Nachhaltigkeit und Klimaschutz sind ein bleibender Trend. Die Richtung in der Industrie fokussiert auf Erneuerbare, Effizienz und Circular Economy. In großen Märkten wie den USA und China sowie in einigen Schwellenländern laufen die ökologischen Modernisierungsanstrengungen weiter. Es wird in Techniken rund um die Energiewende investiert. Technisch sind einige Länder dort weit vorangeschritten.

Die deutsche Industrie der Bereiche Chemie, Stahl und Metalle sowie Zement und Baustoffe thematisierte insbesondere die Umstellung auf Energie aus erneuerbaren Quellen und auf Wasserstoff. Während erneuerbare Energien zunehmend konkurrenzfähig sind und Unternehmen dort ohne staatliche Unterstützung investieren, lassen sich Wasserstoffprojekte zurzeit nicht wirtschaftlich sinnvoll umsetzen.
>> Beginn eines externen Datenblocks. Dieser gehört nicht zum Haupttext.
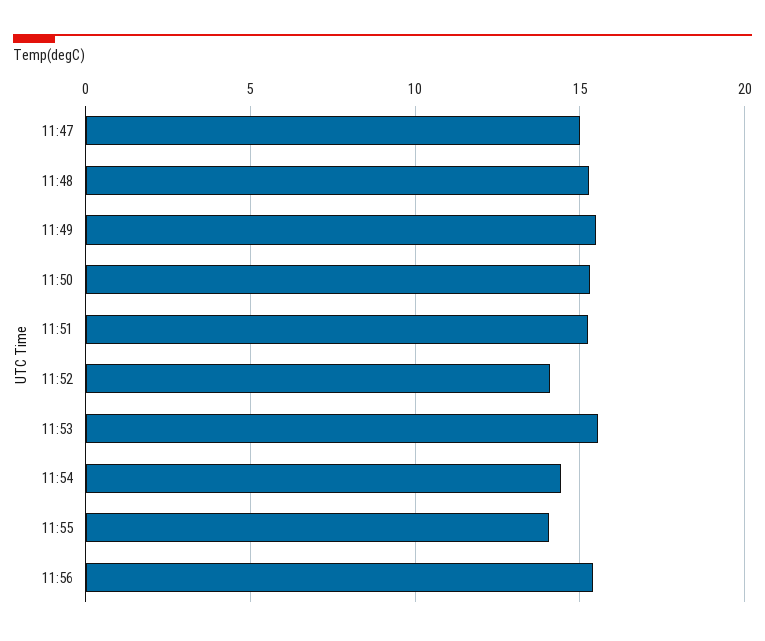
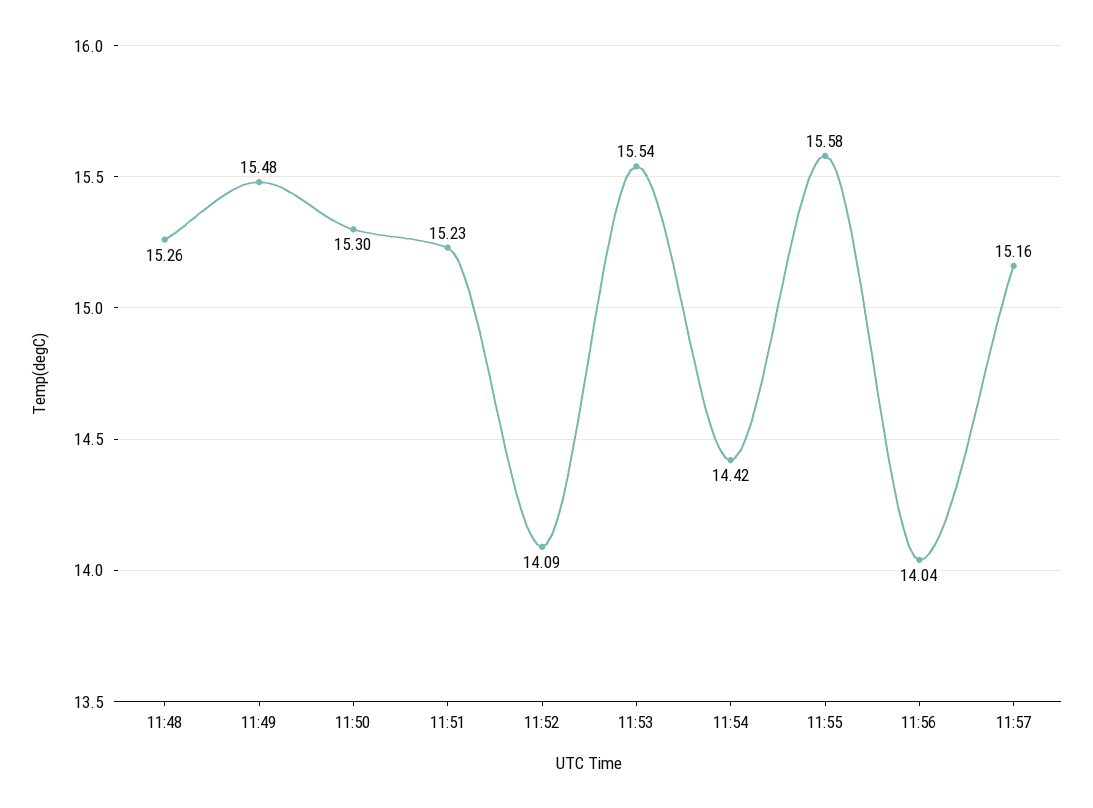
11:47: 15 -> none
11:55: 14 -> 15.58
11:56: 15.5 -> 14.04
11:57: none -> 15.16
So erwähnte Miguel Ángel López Borrego, CEO Thyssenkrupp, bei einem Panel der Wirtschaftsführenden im Deutschen Pavillon die staatlich geförderte Investition in eine Anlage, die bis zum Jahr 2026 Stahl mit Wasserstoff reduzieren und jährlich 3,5 Millionen Tonnen CO2 vermeiden soll.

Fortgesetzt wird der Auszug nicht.